• Material provided
/---

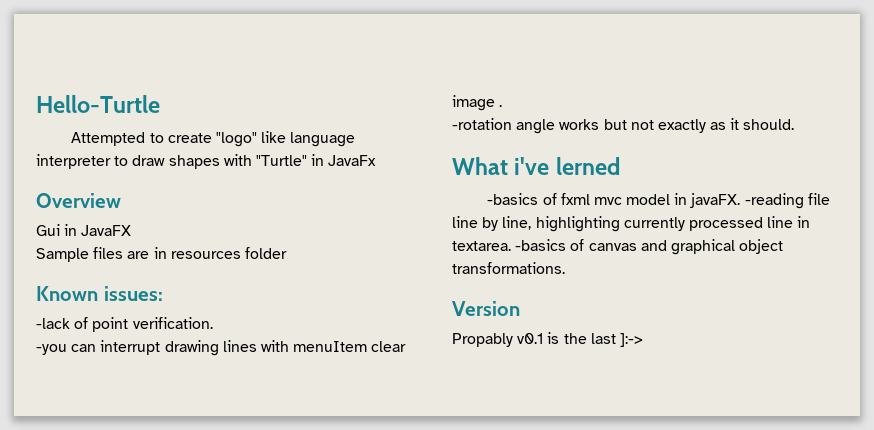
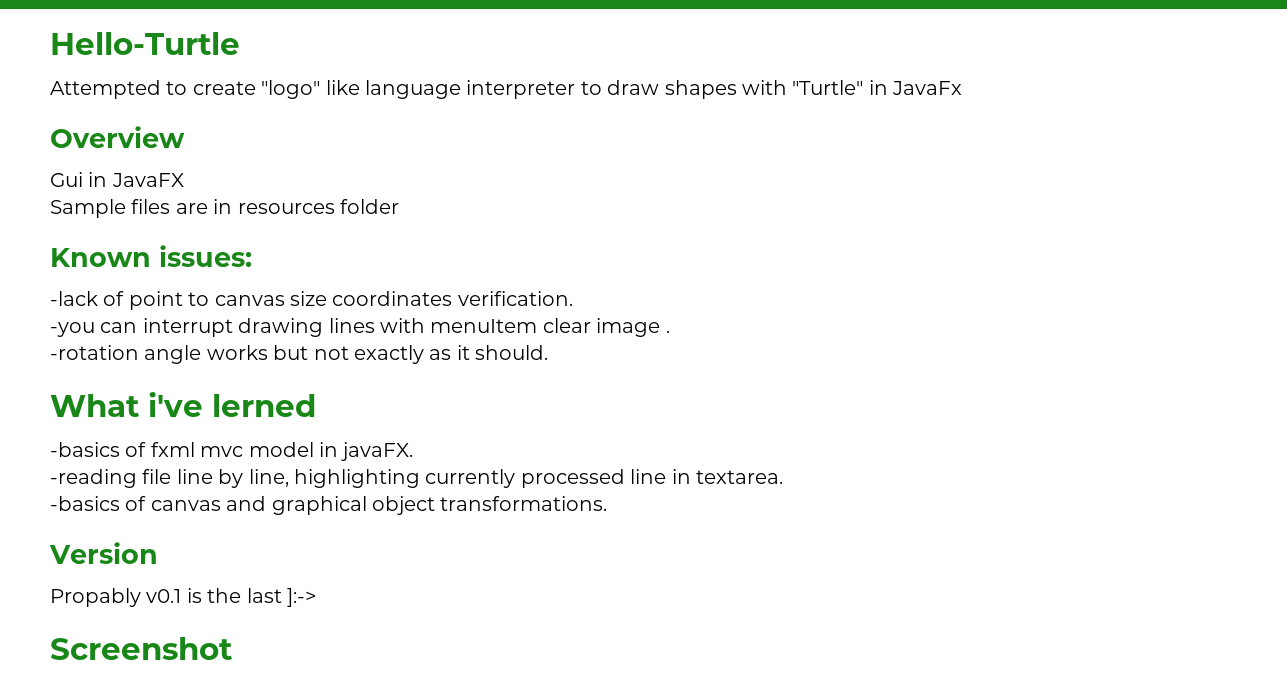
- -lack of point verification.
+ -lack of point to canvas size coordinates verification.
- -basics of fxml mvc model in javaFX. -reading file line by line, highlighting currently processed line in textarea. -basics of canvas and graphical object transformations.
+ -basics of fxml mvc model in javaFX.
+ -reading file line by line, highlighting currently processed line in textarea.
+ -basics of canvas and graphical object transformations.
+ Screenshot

\---
/---

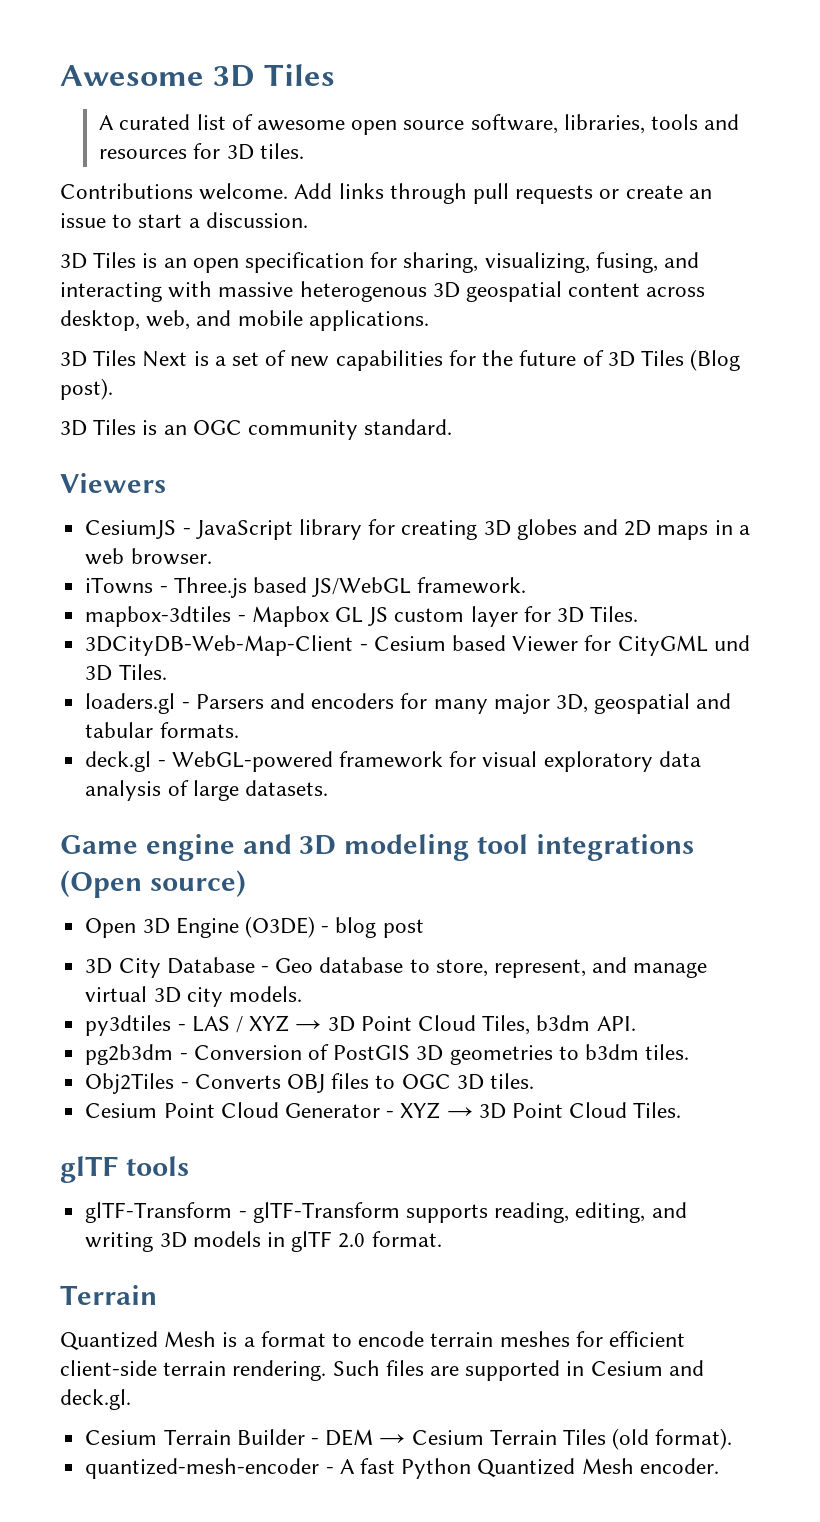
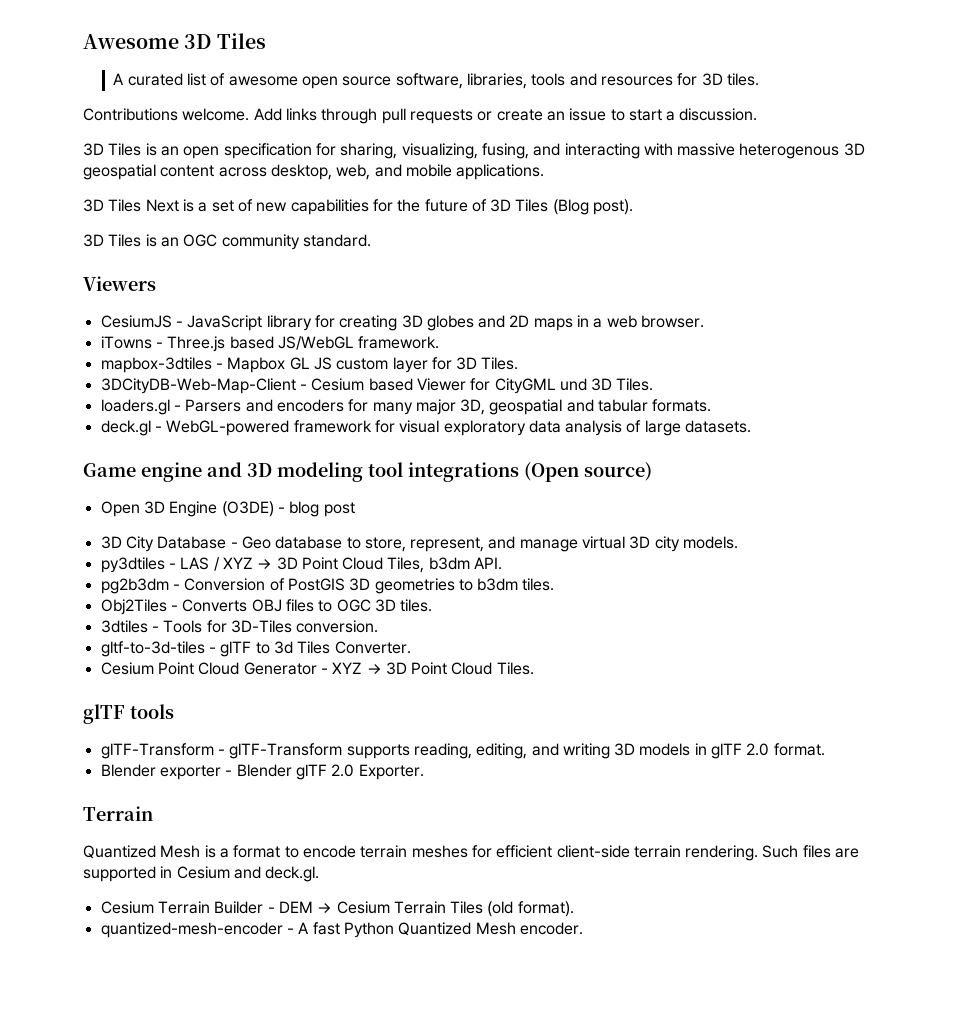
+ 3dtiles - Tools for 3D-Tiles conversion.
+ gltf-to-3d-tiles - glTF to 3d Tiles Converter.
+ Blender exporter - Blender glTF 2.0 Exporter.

\---

• Action item
Looking at the records above, return exactly the lines from the line with "3d Tiles Converter." to the line with "glTF 2.0 Exporter.", both ends included.

• Response for this exercise
+ gltf-to-3d-tiles - glTF to 3d Tiles Converter.
+ Blender exporter - Blender glTF 2.0 Exporter.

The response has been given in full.